Apart from the pictures, every part of the records below gets retyped exactly.

Data extracted from a collection:
Content starts
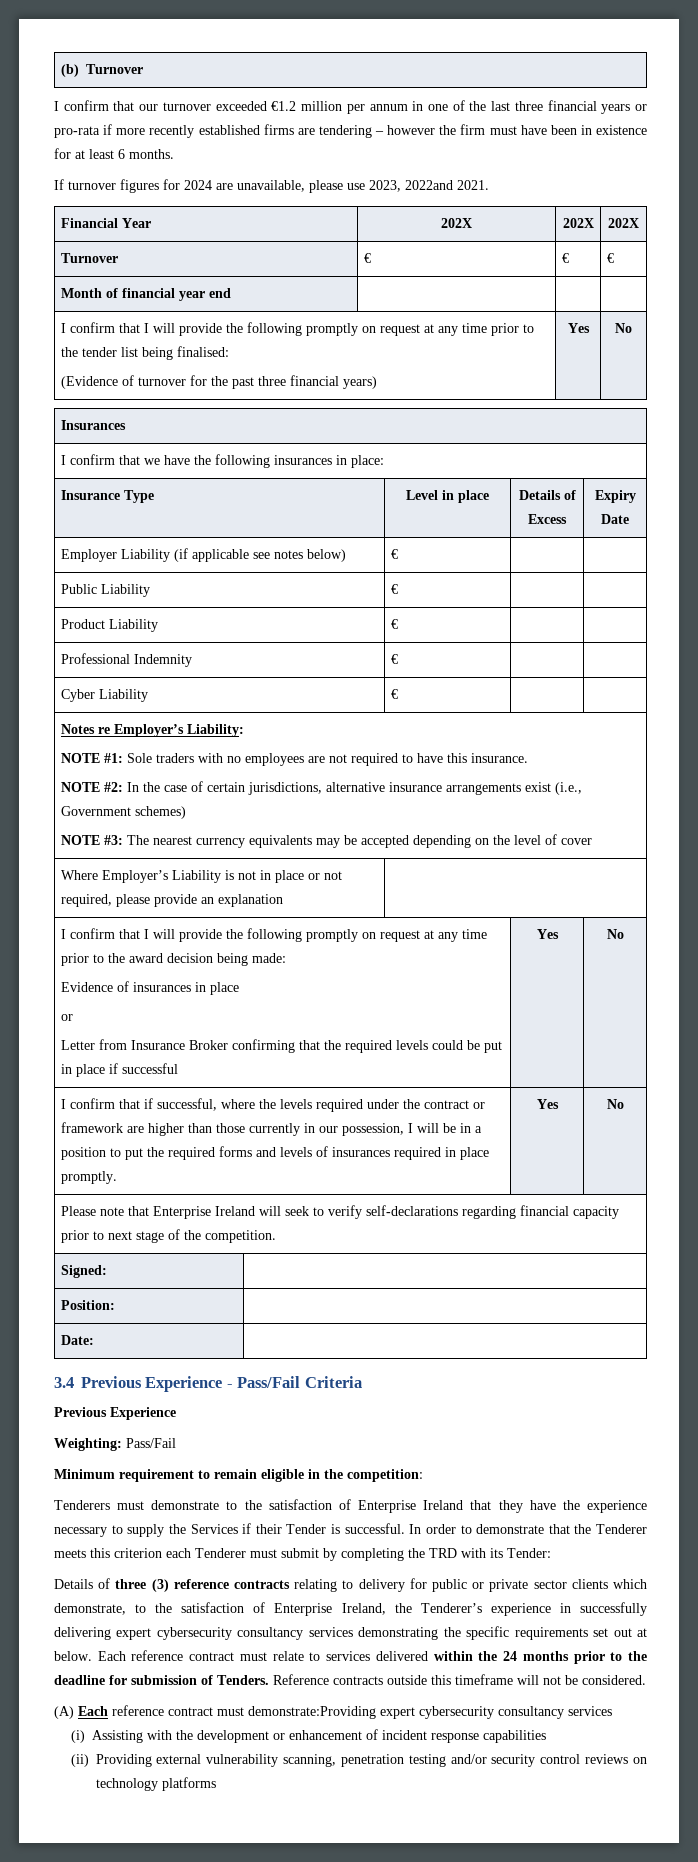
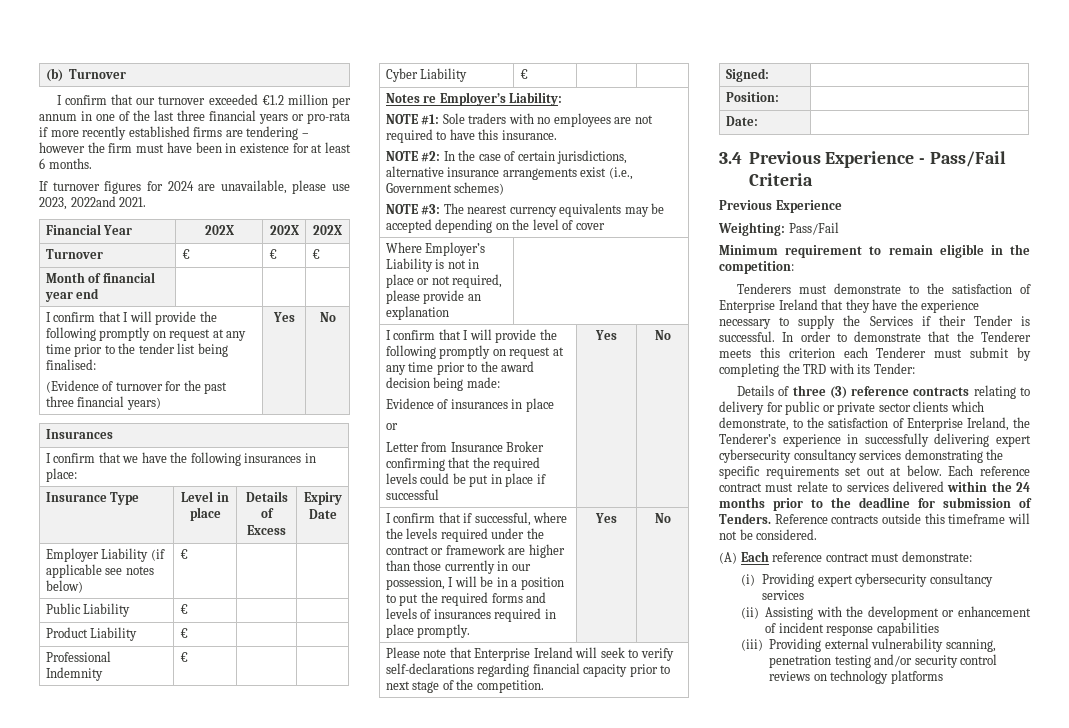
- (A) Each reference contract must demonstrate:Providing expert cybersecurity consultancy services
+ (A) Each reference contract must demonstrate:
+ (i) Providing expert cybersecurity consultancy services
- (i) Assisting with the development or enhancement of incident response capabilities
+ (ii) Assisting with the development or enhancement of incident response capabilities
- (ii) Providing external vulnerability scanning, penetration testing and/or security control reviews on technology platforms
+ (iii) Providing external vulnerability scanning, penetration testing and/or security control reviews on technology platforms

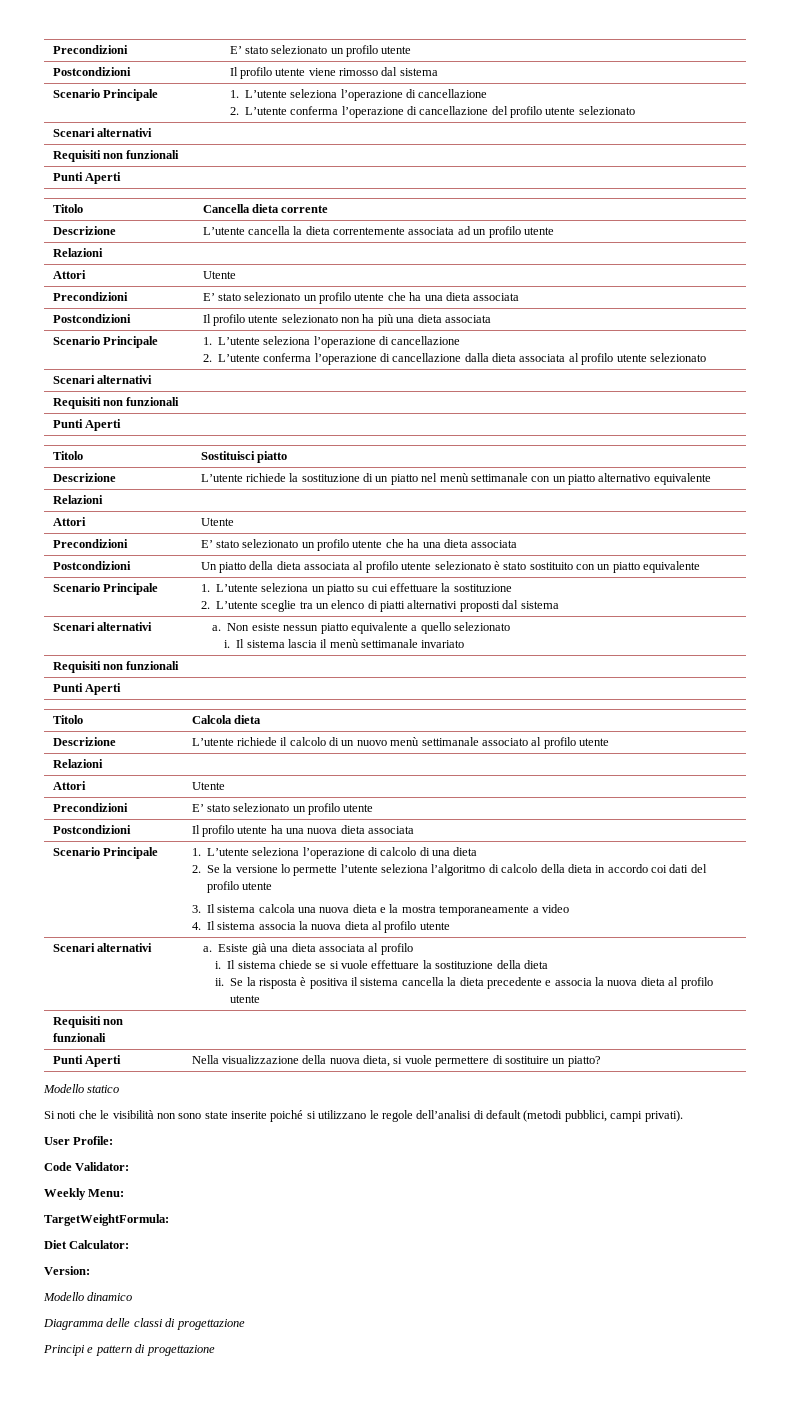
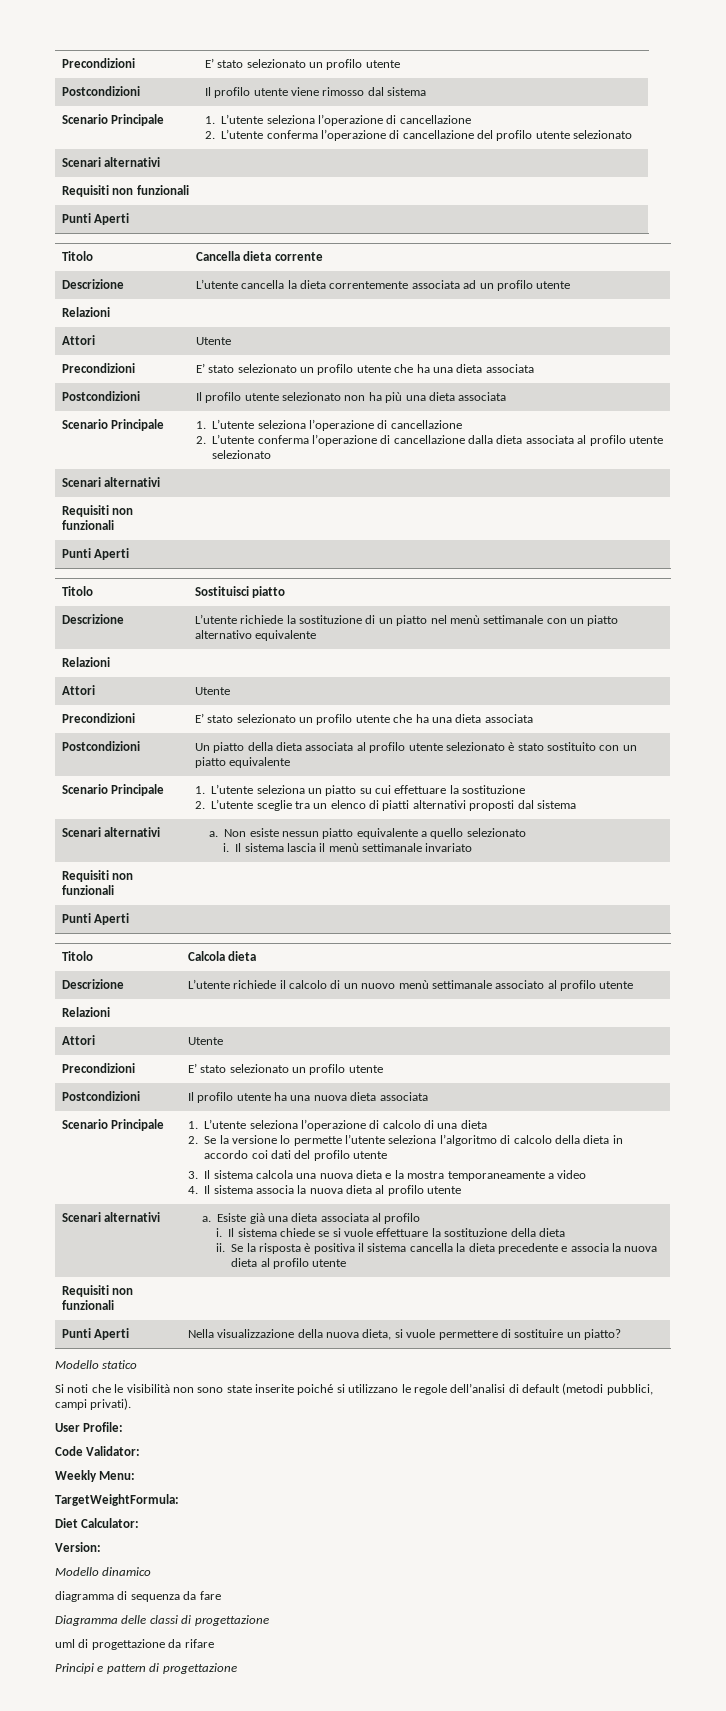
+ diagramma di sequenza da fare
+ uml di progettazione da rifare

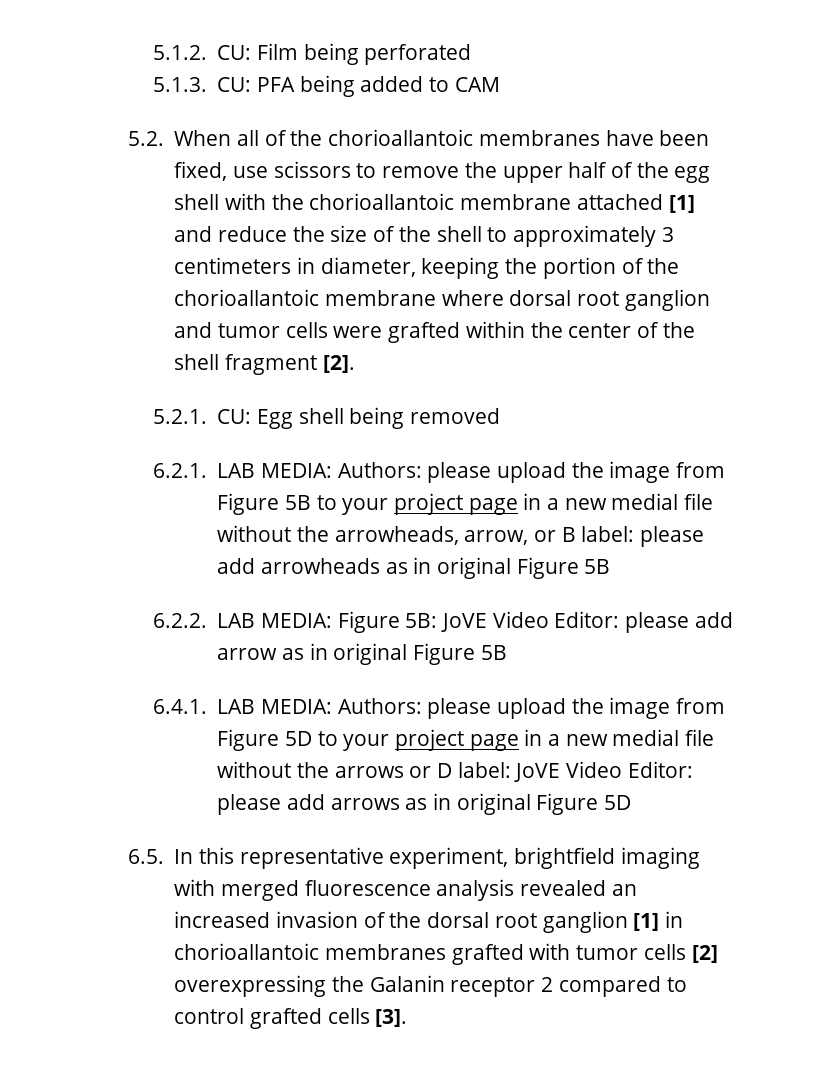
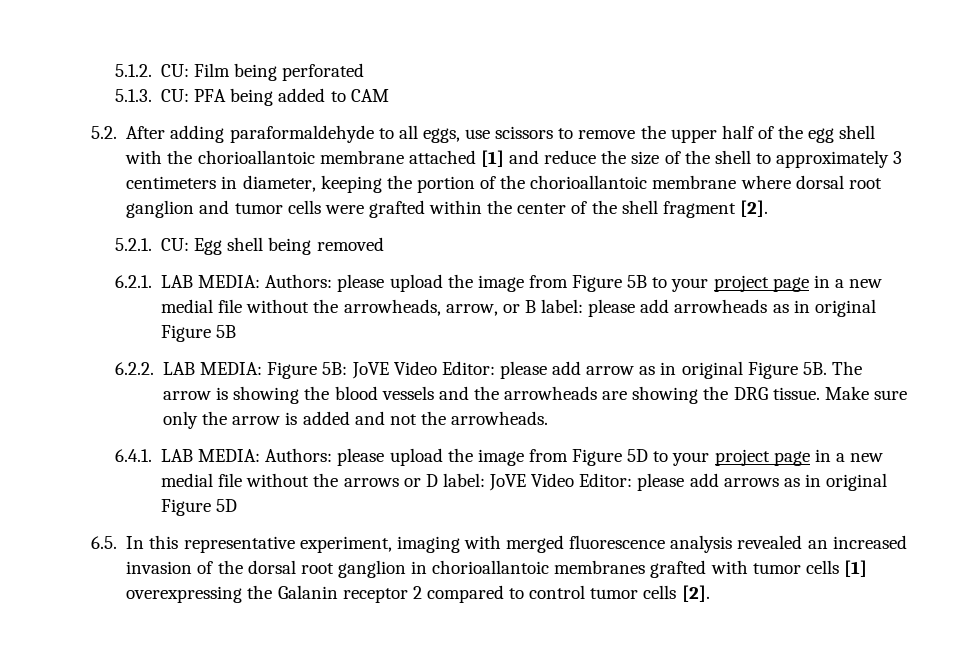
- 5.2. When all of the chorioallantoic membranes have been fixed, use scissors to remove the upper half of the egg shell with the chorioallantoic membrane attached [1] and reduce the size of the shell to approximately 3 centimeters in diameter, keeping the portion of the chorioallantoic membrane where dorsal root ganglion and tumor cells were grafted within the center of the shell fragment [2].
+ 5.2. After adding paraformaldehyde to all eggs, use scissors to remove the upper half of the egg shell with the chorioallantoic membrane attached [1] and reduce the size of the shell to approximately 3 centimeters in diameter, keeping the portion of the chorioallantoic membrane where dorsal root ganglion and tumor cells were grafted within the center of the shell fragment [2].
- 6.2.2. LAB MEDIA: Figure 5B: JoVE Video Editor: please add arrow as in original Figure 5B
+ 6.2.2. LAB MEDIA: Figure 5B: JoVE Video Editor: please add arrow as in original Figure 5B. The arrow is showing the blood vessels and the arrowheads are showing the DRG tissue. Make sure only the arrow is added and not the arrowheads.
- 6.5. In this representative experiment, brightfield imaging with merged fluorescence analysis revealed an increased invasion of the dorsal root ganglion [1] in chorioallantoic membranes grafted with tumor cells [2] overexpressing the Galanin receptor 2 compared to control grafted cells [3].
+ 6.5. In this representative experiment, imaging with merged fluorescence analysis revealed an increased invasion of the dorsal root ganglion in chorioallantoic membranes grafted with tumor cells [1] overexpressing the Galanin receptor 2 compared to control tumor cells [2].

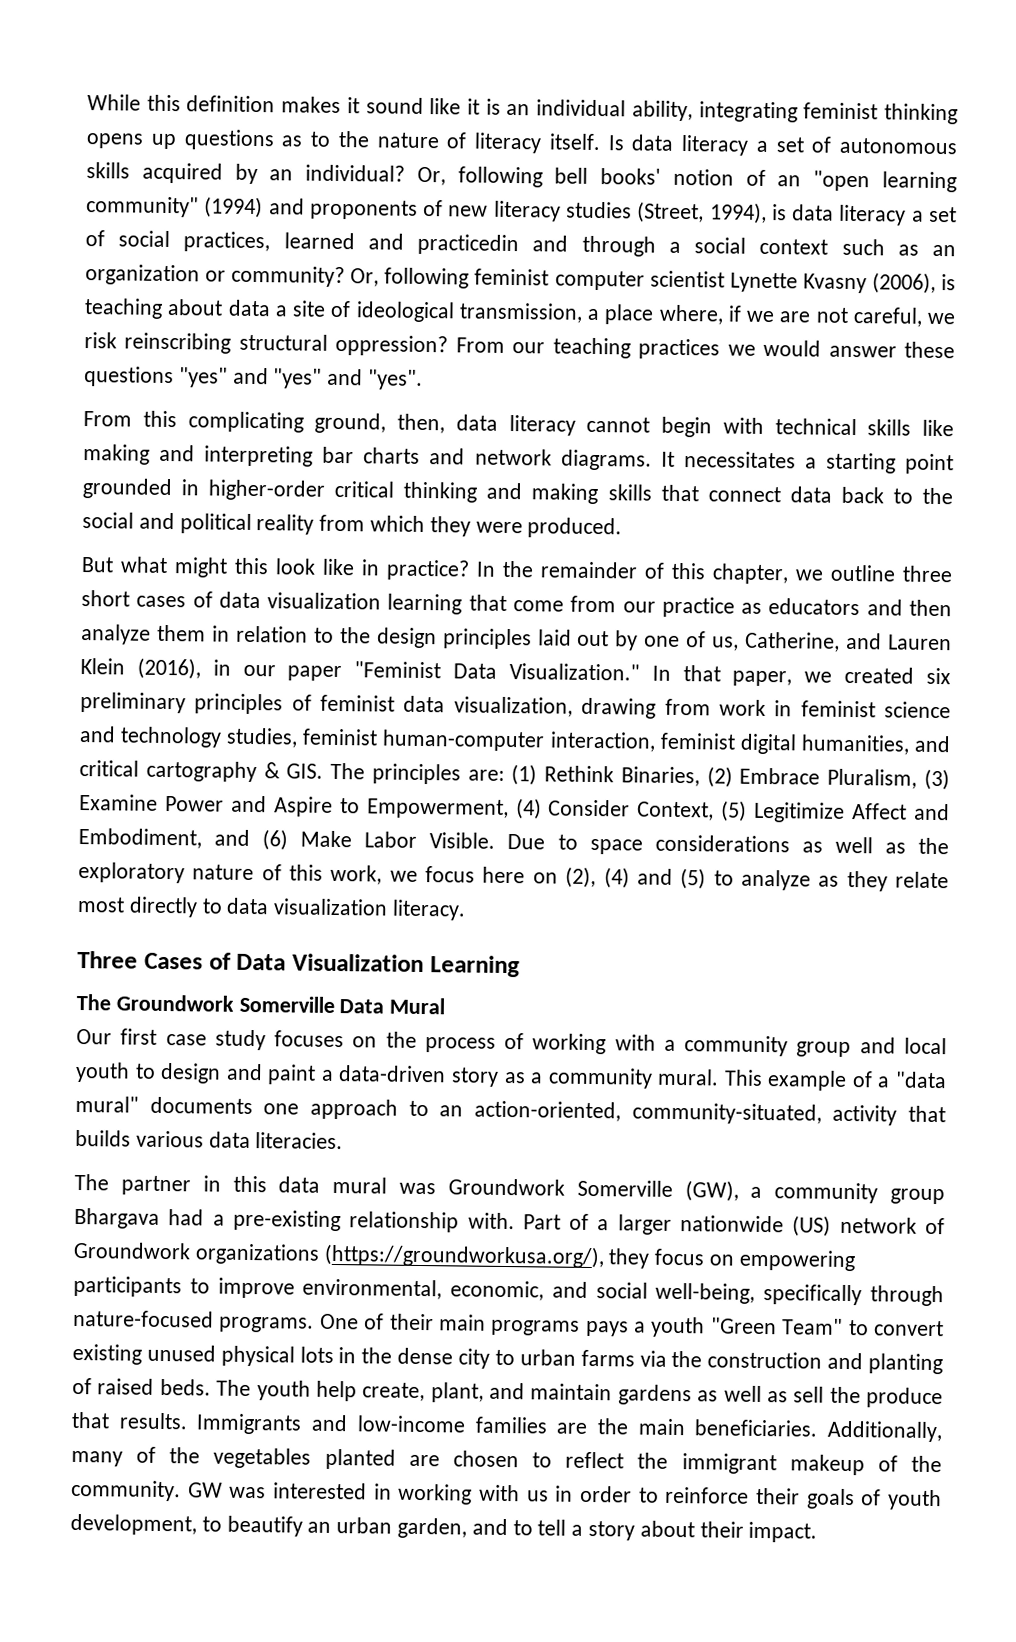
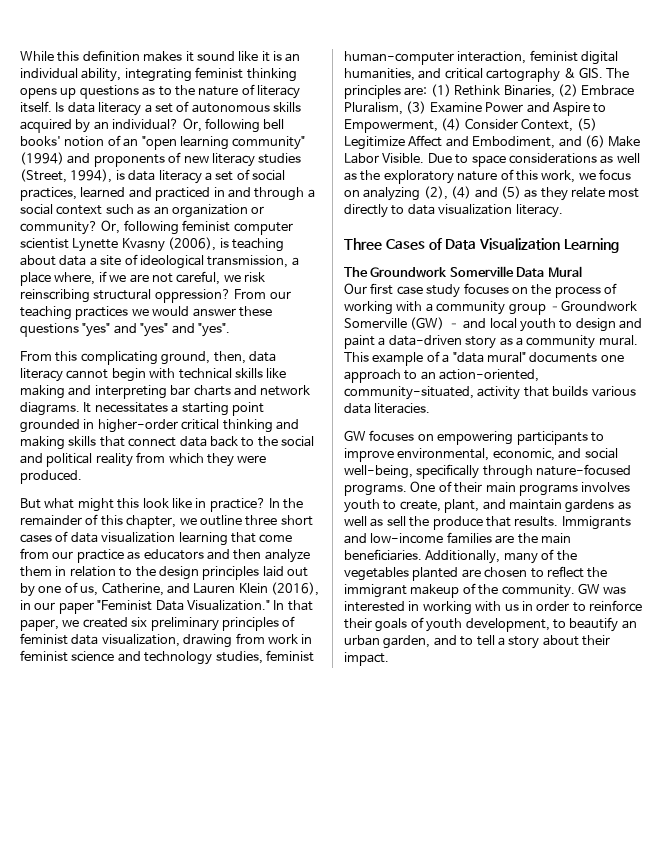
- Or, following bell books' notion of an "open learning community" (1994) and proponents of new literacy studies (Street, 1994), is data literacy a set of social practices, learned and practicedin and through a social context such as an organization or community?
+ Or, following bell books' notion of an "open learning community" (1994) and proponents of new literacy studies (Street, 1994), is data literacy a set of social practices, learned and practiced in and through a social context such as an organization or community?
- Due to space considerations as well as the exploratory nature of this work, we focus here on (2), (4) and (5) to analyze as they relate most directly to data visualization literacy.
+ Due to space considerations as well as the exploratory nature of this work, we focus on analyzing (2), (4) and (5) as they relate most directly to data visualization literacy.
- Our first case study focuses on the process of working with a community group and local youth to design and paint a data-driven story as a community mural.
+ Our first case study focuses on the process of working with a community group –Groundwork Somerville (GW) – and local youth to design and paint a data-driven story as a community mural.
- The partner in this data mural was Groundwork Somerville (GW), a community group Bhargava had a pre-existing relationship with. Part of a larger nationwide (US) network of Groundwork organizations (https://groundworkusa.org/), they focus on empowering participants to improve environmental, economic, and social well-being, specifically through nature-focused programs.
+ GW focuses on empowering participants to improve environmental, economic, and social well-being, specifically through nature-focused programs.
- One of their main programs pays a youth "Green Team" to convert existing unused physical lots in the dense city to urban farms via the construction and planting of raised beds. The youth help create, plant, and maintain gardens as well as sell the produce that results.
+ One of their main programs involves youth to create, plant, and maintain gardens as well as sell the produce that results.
Content ends
**Solved problem:**
- (A) Each reference contract must demonstrate:Providing expert cybersecurity consultancy services
+ (A) Each reference contract must demonstrate:
+ (i) Providing expert cybersecurity consultancy services
- (i) Assisting with the development or enhancement of incident response capabilities
+ (ii) Assisting with the development or enhancement of incident response capabilities
- (ii) Providing external vulnerability scanning, penetration testing and/or security control reviews on technology platforms
+ (iii) Providing external vulnerability scanning, penetration testing and/or security control reviews on technology platforms

+ diagramma di sequenza da fare
+ uml di progettazione da rifare

- 5.2. When all of the chorioallantoic membranes have been fixed, use scissors to remove the upper half of the egg shell with the chorioallantoic membrane attached [1] and reduce the size of the shell to approximately 3 centimeters in diameter, keeping the portion of the chorioallantoic membrane where dorsal root ganglion and tumor cells were grafted within the center of the shell fragment [2].
+ 5.2. After adding paraformaldehyde to all eggs, use scissors to remove the upper half of the egg shell with the chorioallantoic membrane attached [1] and reduce the size of the shell to approximately 3 centimeters in diameter, keeping the portion of the chorioallantoic membrane where dorsal root ganglion and tumor cells were grafted within the center of the shell fragment [2].
- 6.2.2. LAB MEDIA: Figure 5B: JoVE Video Editor: please add arrow as in original Figure 5B
+ 6.2.2. LAB MEDIA: Figure 5B: JoVE Video Editor: please add arrow as in original Figure 5B. The arrow is showing the blood vessels and the arrowheads are showing the DRG tissue. Make sure only the arrow is added and not the arrowheads.
- 6.5. In this representative experiment, brightfield imaging with merged fluorescence analysis revealed an increased invasion of the dorsal root ganglion [1] in chorioallantoic membranes grafted with tumor cells [2] overexpressing the Galanin receptor 2 compared to control grafted cells [3].
+ 6.5. In this representative experiment, imaging with merged fluorescence analysis revealed an increased invasion of the dorsal root ganglion in chorioallantoic membranes grafted with tumor cells [1] overexpressing the Galanin receptor 2 compared to control tumor cells [2].

- Or, following bell books' notion of an "open learning community" (1994) and proponents of new literacy studies (Street, 1994), is data literacy a set of social practices, learned and practicedin and through a social context such as an organization or community?
+ Or, following bell books' notion of an "open learning community" (1994) and proponents of new literacy studies (Street, 1994), is data literacy a set of social practices, learned and practiced in and through a social context such as an organization or community?
- Due to space considerations as well as the exploratory nature of this work, we focus here on (2), (4) and (5) to analyze as they relate most directly to data visualization literacy.
+ Due to space considerations as well as the exploratory nature of this work, we focus on analyzing (2), (4) and (5) as they relate most directly to data visualization literacy.
- Our first case study focuses on the process of working with a community group and local youth to design and paint a data-driven story as a community mural.
+ Our first case study focuses on the process of working with a community group –Groundwork Somerville (GW) – and local youth to design and paint a data-driven story as a community mural.
- The partner in this data mural was Groundwork Somerville (GW), a community group Bhargava had a pre-existing relationship with. Part of a larger nationwide (US) network of Groundwork organizations (https://groundworkusa.org/), they focus on empowering participants to improve environmental, economic, and social well-being, specifically through nature-focused programs.
+ GW focuses on empowering participants to improve environmental, economic, and social well-being, specifically through nature-focused programs.
- One of their main programs pays a youth "Green Team" to convert existing unused physical lots in the dense city to urban farms via the construction and planting of raised beds. The youth help create, plant, and maintain gardens as well as sell the produce that results.
+ One of their main programs involves youth to create, plant, and maintain gardens as well as sell the produce that results.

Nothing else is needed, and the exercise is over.